STUDY MATERIAL section start
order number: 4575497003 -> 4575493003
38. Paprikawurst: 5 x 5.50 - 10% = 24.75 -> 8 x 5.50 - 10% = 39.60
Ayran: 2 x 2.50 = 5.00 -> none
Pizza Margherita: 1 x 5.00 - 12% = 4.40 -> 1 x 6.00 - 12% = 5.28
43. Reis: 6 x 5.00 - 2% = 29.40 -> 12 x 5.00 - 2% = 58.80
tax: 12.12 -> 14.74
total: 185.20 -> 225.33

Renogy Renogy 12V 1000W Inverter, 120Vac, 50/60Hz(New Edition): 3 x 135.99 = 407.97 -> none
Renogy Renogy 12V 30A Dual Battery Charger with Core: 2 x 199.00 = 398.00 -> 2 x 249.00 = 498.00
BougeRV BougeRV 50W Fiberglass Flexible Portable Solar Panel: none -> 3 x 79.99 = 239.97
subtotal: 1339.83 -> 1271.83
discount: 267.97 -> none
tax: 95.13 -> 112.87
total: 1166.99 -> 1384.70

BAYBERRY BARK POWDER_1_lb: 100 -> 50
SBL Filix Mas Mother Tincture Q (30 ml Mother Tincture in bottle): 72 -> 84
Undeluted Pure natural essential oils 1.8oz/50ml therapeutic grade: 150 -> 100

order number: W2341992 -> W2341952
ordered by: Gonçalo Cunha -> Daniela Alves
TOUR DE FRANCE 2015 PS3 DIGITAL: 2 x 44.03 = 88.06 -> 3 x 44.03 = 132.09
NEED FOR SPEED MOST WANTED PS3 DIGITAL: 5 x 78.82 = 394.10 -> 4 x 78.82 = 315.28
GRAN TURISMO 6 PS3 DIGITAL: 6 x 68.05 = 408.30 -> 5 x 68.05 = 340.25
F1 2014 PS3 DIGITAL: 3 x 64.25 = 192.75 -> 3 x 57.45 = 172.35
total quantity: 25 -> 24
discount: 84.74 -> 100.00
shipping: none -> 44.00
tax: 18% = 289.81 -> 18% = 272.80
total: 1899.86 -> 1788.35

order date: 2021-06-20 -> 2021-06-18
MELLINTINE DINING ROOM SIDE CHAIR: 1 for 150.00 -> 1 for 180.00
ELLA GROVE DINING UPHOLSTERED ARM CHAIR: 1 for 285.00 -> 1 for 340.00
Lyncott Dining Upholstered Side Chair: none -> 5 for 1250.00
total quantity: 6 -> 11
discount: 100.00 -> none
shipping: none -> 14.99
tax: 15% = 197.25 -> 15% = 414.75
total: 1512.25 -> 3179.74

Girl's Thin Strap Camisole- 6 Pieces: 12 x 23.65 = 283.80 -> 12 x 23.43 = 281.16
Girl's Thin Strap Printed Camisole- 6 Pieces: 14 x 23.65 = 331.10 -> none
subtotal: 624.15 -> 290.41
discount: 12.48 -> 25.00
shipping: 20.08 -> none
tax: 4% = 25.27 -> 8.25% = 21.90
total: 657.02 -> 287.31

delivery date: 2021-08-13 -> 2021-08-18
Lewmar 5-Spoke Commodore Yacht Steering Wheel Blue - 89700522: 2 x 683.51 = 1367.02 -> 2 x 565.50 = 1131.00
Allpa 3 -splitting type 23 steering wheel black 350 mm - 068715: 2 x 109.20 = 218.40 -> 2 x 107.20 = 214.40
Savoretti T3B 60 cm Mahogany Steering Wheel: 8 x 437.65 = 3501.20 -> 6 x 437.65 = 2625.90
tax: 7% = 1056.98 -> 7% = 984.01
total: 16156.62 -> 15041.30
STUDY MATERIAL section end
▶ **TASK REQUIREMENTS**: All the lines above should be written out once more, exactly.

▶ **FINISHED TASK**:
order number: 4575497003 -> 4575493003
38. Paprikawurst: 5 x 5.50 - 10% = 24.75 -> 8 x 5.50 - 10% = 39.60
Ayran: 2 x 2.50 = 5.00 -> none
Pizza Margherita: 1 x 5.00 - 12% = 4.40 -> 1 x 6.00 - 12% = 5.28
43. Reis: 6 x 5.00 - 2% = 29.40 -> 12 x 5.00 - 2% = 58.80
tax: 12.12 -> 14.74
total: 185.20 -> 225.33

Renogy Renogy 12V 1000W Inverter, 120Vac, 50/60Hz(New Edition): 3 x 135.99 = 407.97 -> none
Renogy Renogy 12V 30A Dual Battery Charger with Core: 2 x 199.00 = 398.00 -> 2 x 249.00 = 498.00
BougeRV BougeRV 50W Fiberglass Flexible Portable Solar Panel: none -> 3 x 79.99 = 239.97
subtotal: 1339.83 -> 1271.83
discount: 267.97 -> none
tax: 95.13 -> 112.87
total: 1166.99 -> 1384.70

BAYBERRY BARK POWDER_1_lb: 100 -> 50
SBL Filix Mas Mother Tincture Q (30 ml Mother Tincture in bottle): 72 -> 84
Undeluted Pure natural essential oils 1.8oz/50ml therapeutic grade: 150 -> 100

order number: W2341992 -> W2341952
ordered by: Gonçalo Cunha -> Daniela Alves
TOUR DE FRANCE 2015 PS3 DIGITAL: 2 x 44.03 = 88.06 -> 3 x 44.03 = 132.09
NEED FOR SPEED MOST WANTED PS3 DIGITAL: 5 x 78.82 = 394.10 -> 4 x 78.82 = 315.28
GRAN TURISMO 6 PS3 DIGITAL: 6 x 68.05 = 408.30 -> 5 x 68.05 = 340.25
F1 2014 PS3 DIGITAL: 3 x 64.25 = 192.75 -> 3 x 57.45 = 172.35
total quantity: 25 -> 24
discount: 84.74 -> 100.00
shipping: none -> 44.00
tax: 18% = 289.81 -> 18% = 272.80
total: 1899.86 -> 1788.35

order date: 2021-06-20 -> 2021-06-18
MELLINTINE DINING ROOM SIDE CHAIR: 1 for 150.00 -> 1 for 180.00
ELLA GROVE DINING UPHOLSTERED ARM CHAIR: 1 for 285.00 -> 1 for 340.00
Lyncott Dining Upholstered Side Chair: none -> 5 for 1250.00
total quantity: 6 -> 11
discount: 100.00 -> none
shipping: none -> 14.99
tax: 15% = 197.25 -> 15% = 414.75
total: 1512.25 -> 3179.74

Girl's Thin Strap Camisole- 6 Pieces: 12 x 23.65 = 283.80 -> 12 x 23.43 = 281.16
Girl's Thin Strap Printed Camisole- 6 Pieces: 14 x 23.65 = 331.10 -> none
subtotal: 624.15 -> 290.41
discount: 12.48 -> 25.00
shipping: 20.08 -> none
tax: 4% = 25.27 -> 8.25% = 21.90
total: 657.02 -> 287.31

delivery date: 2021-08-13 -> 2021-08-18
Lewmar 5-Spoke Commodore Yacht Steering Wheel Blue - 89700522: 2 x 683.51 = 1367.02 -> 2 x 565.50 = 1131.00
Allpa 3 -splitting type 23 steering wheel black 350 mm - 068715: 2 x 109.20 = 218.40 -> 2 x 107.20 = 214.40
Savoretti T3B 60 cm Mahogany Steering Wheel: 8 x 437.65 = 3501.20 -> 6 x 437.65 = 2625.90
tax: 7% = 1056.98 -> 7% = 984.01
total: 16156.62 -> 15041.30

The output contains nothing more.